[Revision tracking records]
◇ ◇ ◇ ◇

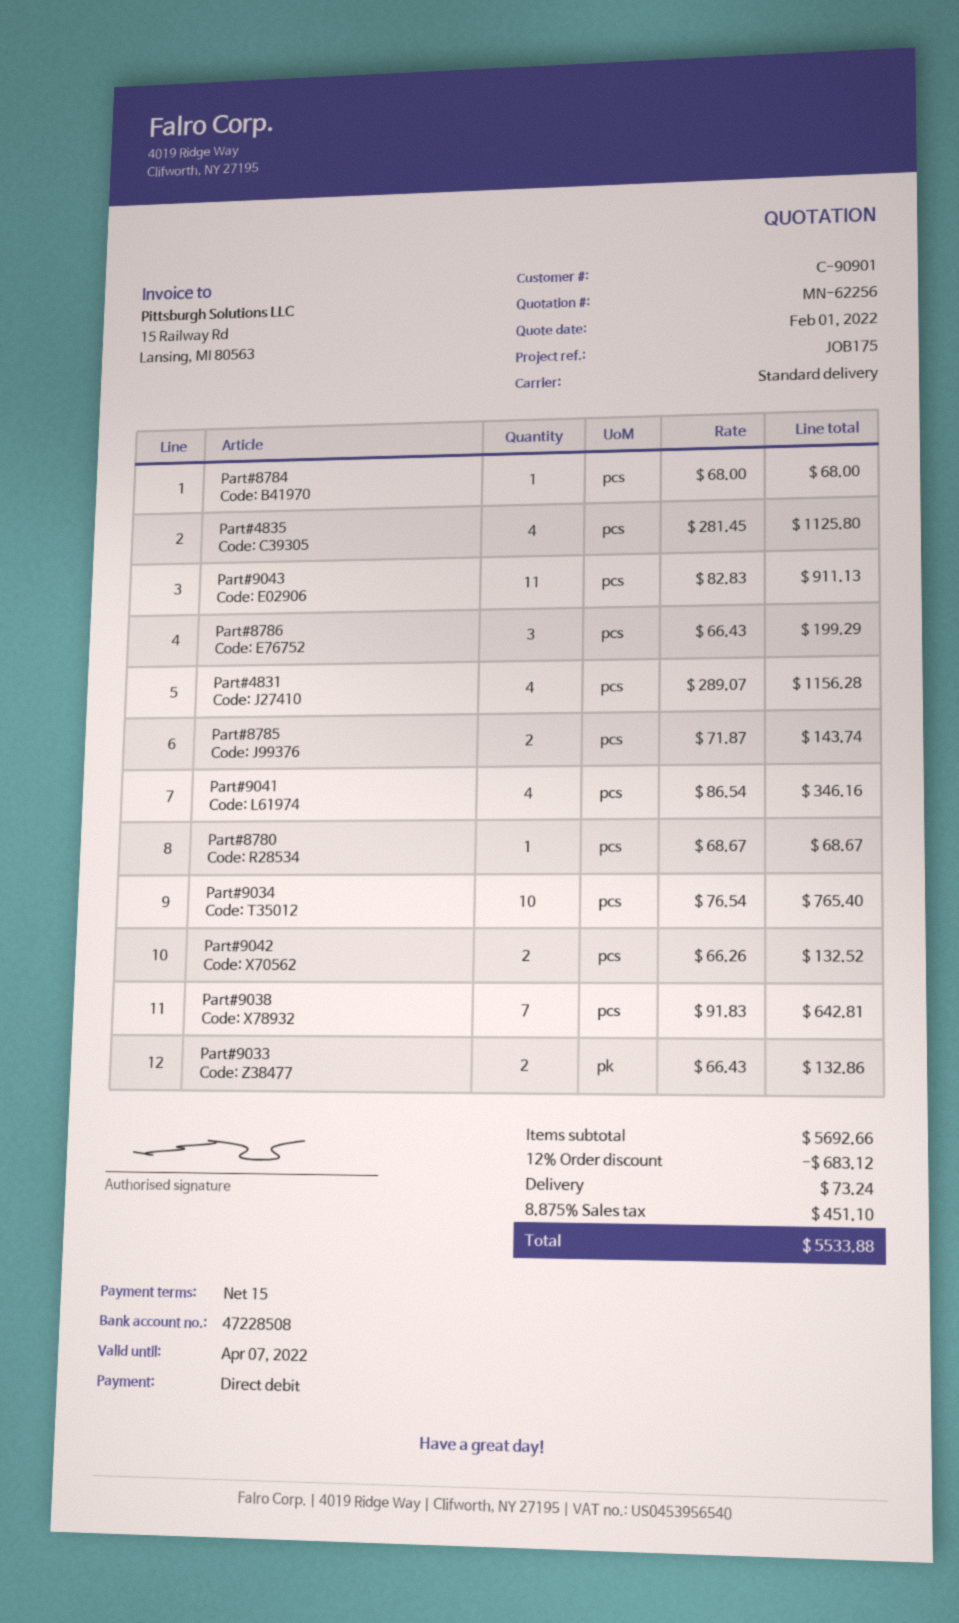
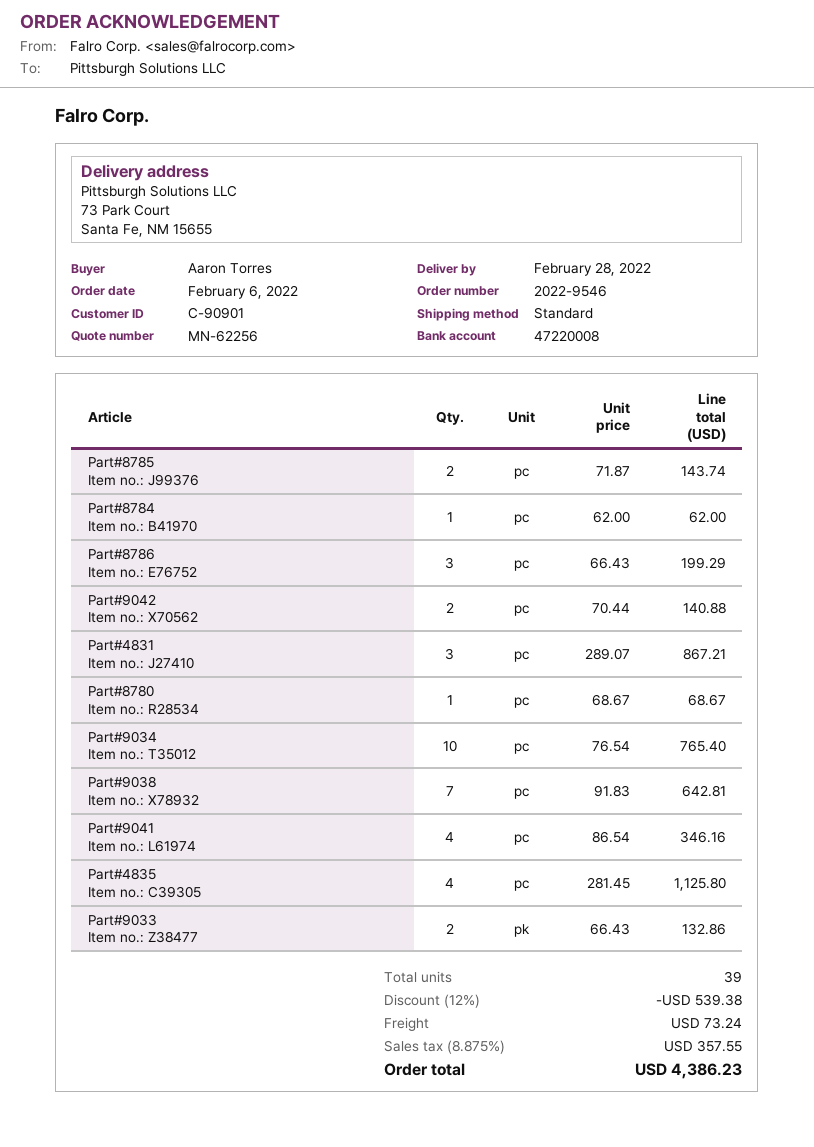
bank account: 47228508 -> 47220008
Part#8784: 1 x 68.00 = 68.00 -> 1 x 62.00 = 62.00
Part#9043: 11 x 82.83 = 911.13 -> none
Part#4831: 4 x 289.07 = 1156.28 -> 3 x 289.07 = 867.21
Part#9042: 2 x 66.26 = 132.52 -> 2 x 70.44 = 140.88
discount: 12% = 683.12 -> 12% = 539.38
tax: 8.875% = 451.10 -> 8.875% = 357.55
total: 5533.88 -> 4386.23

◇ ◇ ◇ ◇

Print all the records exactly, minus any images.

## Output for this exercise
bank account: 47228508 -> 47220008
Part#8784: 1 x 68.00 = 68.00 -> 1 x 62.00 = 62.00
Part#9043: 11 x 82.83 = 911.13 -> none
Part#4831: 4 x 289.07 = 1156.28 -> 3 x 289.07 = 867.21
Part#9042: 2 x 66.26 = 132.52 -> 2 x 70.44 = 140.88
discount: 12% = 683.12 -> 12% = 539.38
tax: 8.875% = 451.10 -> 8.875% = 357.55
total: 5533.88 -> 4386.23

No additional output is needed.